The fever appeared dangerously agile, jumping from one house to another, traveling from Calzada Real and back to General Lee Street. On Real Street, in close proximity to No. 20, a saloon and a number of local bordellos were shut down when it looked as if the risk of yellow fever was greater in those men who frequented them. For physicians trying to track the disease, it proved evasive and unpredictable, as if it engaged their interest as sport. “This epidemic,” wrote Truby, “with fifty cases and twelve deaths in one of the finest and most sanitary villages in Cuba disturbed everyone and left a lasting impression.”
On June 21, 1900, the entries in Jefferson Kean’s diary came to an abrupt stop.
A few days earlier, Kean had learned that a friend and neighbor was down with yellow fever.

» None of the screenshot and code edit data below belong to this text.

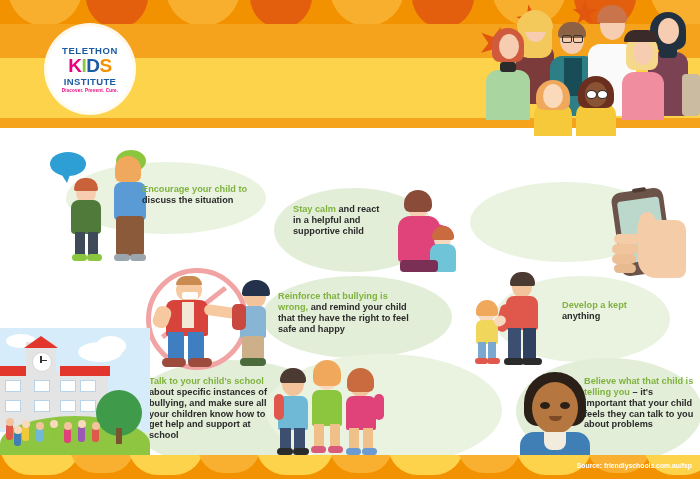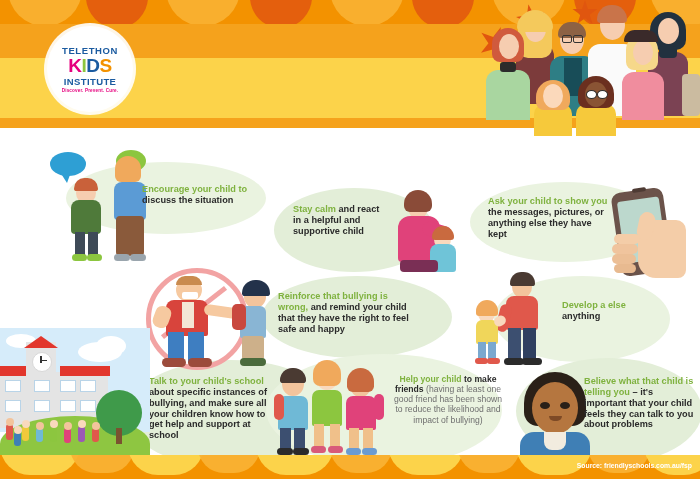--- a/index.html
+++ b/index.html
@@ -259,9 +259,6 @@
       <b>Stay calm </b><span class="dark">and react in a helpful and supportive child</span>
     </div>
 
-    <div class="tip" style="left:484px;top:60px;width:120px;font-size:9.2px;">
-      <b>Ask your child to show you </b><span class="dark">the messages, pictures, or anything else they have kept</span>
-    </div>
 
     <div class="fig" style="left:604px;top:50px;width:92px;height:96px;">
       <div style="position:absolute;left:8px;top:4px;width:52px;height:84px;background:#6b534a;border-radius:9px;transform:rotate(-8deg);"></div>

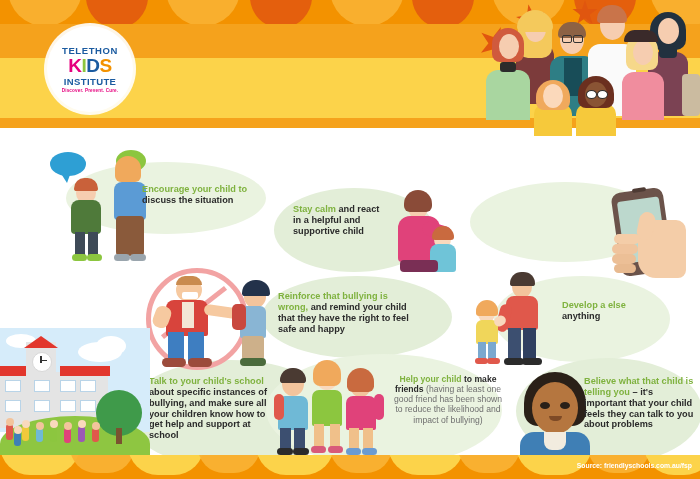--- a/index.html
+++ b/index.html
@@ -332,7 +332,7 @@
     </div>
 
     <div class="tip" style="left:558px;top:164px;width:70px;font-size:9.2px;">
-      <b>Develop a else </b><span class="dark">anything</span>
+      <b>Develop a kept </b><span class="dark">anything</span>
     </div>
 
     <div class="tip" style="left:145px;top:240px;width:120px;font-size:9.2px;">

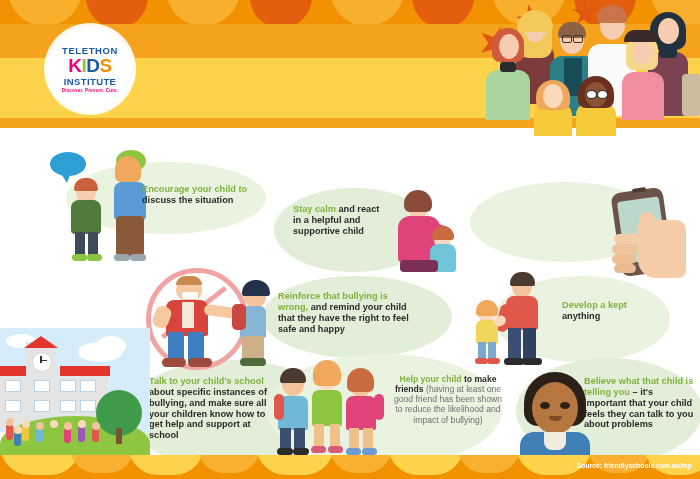--- a/index.html
+++ b/index.html
@@ -374,9 +374,6 @@
       </div>
     </div>
 
-    <div class="tip" style="left:390px;top:238px;width:108px;font-size:8.6px;text-align:center;">
-      <b>Help your child </b><span class="dark">to make friends </span><span class="gray">(having at least one good friend has been shown to reduce the likelihood and impact of bullying)</span>
-    </div>
 
     <div class="fig" style="left:512px;top:234px;width:80px;height:96px;">
       <div style="position:absolute;left:8px;top:2px;width:62px;height:54px;background:#2a2018;border-radius:31px 31px 14px 14px;"></div>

Kean had been ordered to stay out of the infected district, but early one morning, he decided to make a visit to his sick friend. He took every precaution, never entering the infected house, and instead sat outside on the porch where the air was clear. “I obeyed the letter but not the spirit of the order,” Kean would later write. He spoke to a nurse through the iron bars of the open window. He never came in contact with any of the infected items, nor with his friend. Kean was shocked, five days later, when he fell feverish and was admitted to hut number 118 in the yellow fever ward of Camp Columbia.